- Lemonis sitting on a throne of bills
- Genre: Reality show
- Presented by: Marcus Lemonis
- Country of origin: United States
- Original language: English
- No. of seasons: 8
- No. of episodes: 72

Production
- Executive producer: Amber Mazzola
- Production company: Machete Productions

Original release
- Network: CNBC
- Release: July 30, 2013 – September 28, 2021

Related
- The Partner

= The Profit (TV series) =

American reality television series

The Profit is an American documentary-style reality television show broadcast on CNBC. In each episode, Marcus Lemonis typically offers a capital investment and his expertise to struggling small businesses in exchange for an ownership stake in the company, but a series of "Inside Look" episodes have commentary by Lemonis and executive producer Amber Mazzola as they watch past episodes. Some episodes simply show a business, city, or industry without any investment by Lemonis. The Partner is a spin-off series that aired in 2017, also featuring Lemonis.

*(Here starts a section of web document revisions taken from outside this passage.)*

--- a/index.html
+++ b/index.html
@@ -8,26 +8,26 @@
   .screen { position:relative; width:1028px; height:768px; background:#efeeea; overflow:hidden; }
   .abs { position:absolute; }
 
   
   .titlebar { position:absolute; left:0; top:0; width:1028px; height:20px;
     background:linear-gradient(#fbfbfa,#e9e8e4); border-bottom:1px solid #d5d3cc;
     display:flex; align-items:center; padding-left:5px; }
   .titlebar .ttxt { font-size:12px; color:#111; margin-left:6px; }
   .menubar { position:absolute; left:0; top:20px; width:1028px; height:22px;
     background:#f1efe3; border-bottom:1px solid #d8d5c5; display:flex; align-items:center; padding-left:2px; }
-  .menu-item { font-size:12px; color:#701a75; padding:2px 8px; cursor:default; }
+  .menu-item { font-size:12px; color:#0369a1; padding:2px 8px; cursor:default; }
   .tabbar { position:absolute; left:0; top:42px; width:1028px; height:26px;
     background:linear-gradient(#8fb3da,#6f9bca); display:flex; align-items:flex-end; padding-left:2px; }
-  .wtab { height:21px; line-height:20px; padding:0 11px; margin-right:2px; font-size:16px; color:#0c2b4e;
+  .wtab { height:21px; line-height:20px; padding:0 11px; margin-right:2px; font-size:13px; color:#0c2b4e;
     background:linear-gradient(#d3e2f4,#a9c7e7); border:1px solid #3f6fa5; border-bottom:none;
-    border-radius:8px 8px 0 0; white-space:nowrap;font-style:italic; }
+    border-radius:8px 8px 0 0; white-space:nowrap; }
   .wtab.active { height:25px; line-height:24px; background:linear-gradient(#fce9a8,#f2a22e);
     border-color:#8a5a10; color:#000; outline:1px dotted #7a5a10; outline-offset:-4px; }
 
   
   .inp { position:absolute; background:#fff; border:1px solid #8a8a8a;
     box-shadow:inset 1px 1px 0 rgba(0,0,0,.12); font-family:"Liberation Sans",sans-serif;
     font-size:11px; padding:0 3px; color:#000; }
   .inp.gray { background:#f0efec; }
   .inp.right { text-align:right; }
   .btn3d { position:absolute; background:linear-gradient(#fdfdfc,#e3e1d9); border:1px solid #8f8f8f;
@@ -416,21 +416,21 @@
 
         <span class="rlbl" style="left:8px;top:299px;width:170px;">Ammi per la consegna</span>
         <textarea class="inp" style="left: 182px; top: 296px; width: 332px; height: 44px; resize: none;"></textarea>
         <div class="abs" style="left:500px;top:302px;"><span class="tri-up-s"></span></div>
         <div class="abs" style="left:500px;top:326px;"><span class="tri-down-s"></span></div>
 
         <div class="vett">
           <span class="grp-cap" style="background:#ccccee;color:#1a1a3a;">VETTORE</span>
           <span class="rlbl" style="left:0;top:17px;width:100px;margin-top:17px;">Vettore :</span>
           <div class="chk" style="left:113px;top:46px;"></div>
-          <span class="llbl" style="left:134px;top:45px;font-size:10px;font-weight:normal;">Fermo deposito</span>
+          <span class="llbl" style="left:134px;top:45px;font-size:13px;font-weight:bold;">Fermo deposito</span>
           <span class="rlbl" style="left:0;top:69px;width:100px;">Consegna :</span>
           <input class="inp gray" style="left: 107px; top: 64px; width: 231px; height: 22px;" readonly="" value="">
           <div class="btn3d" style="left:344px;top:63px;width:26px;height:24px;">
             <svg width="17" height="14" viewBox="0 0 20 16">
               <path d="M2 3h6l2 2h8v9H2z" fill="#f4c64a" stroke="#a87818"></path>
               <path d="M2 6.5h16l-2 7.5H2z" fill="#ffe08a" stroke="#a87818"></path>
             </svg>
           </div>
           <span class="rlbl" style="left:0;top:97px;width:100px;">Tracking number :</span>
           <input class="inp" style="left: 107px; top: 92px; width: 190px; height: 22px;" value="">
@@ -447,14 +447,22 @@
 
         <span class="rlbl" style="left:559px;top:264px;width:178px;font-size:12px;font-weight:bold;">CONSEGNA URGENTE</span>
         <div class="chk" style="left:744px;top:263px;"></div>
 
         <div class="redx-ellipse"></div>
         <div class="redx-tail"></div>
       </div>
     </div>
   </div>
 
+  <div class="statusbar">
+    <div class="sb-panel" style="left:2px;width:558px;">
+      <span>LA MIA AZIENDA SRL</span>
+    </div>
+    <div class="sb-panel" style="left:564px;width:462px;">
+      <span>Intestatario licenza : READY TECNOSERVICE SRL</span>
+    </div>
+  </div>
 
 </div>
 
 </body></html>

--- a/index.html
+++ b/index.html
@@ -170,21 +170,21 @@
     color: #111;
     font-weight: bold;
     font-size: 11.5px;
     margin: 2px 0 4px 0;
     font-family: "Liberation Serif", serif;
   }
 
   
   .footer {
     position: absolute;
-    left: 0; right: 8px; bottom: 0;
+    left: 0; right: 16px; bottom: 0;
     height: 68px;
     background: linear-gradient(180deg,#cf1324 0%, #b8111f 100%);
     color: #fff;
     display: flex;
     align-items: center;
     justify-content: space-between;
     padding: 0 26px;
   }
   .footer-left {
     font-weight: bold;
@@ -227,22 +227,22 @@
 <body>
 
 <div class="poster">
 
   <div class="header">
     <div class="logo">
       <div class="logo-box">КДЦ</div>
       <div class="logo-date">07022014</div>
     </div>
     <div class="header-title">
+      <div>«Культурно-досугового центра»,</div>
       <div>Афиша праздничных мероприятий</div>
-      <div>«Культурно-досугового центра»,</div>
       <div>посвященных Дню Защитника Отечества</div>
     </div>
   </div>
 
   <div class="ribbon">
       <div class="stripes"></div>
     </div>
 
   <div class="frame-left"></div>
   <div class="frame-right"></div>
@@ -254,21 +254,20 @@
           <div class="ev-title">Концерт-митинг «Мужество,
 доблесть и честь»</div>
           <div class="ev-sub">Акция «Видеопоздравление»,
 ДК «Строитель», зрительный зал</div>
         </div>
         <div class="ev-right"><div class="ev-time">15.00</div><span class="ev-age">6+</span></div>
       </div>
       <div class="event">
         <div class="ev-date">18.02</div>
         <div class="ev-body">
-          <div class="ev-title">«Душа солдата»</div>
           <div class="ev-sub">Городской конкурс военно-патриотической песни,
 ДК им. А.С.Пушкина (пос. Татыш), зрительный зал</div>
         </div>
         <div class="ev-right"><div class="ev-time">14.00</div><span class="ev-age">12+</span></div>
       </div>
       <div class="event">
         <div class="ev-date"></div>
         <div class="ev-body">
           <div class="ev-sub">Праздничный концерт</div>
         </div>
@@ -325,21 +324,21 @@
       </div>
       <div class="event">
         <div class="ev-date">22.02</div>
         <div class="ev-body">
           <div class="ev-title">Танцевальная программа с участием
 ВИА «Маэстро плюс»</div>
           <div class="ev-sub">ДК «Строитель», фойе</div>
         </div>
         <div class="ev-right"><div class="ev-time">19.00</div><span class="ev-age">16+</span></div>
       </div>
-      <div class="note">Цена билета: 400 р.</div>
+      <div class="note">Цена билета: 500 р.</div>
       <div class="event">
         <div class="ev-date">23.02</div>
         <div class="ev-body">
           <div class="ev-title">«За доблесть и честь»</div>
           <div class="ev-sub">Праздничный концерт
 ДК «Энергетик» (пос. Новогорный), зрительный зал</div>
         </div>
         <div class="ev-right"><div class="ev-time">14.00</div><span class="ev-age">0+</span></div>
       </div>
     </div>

Season 1 premiered on July 30, 2013; season 2 premiered on February 25, 2014. The second part of the second season returned October 2014. After a successful second season, with ratings going up 115% from the first season, the third season premiered on May 12, 2015. The Profit returned for a fourth season on August 23, 2016. A fifth season premiered on November 21, 2017 and started with a "recap" episode that looked back at different companies Lemonis had invested in and said whether they were a "win" or a "loss". The sixth season premiered on December 4, 2018. On October 14, 2019, it was announced that the seventh season was to premiere on November 5, 2019.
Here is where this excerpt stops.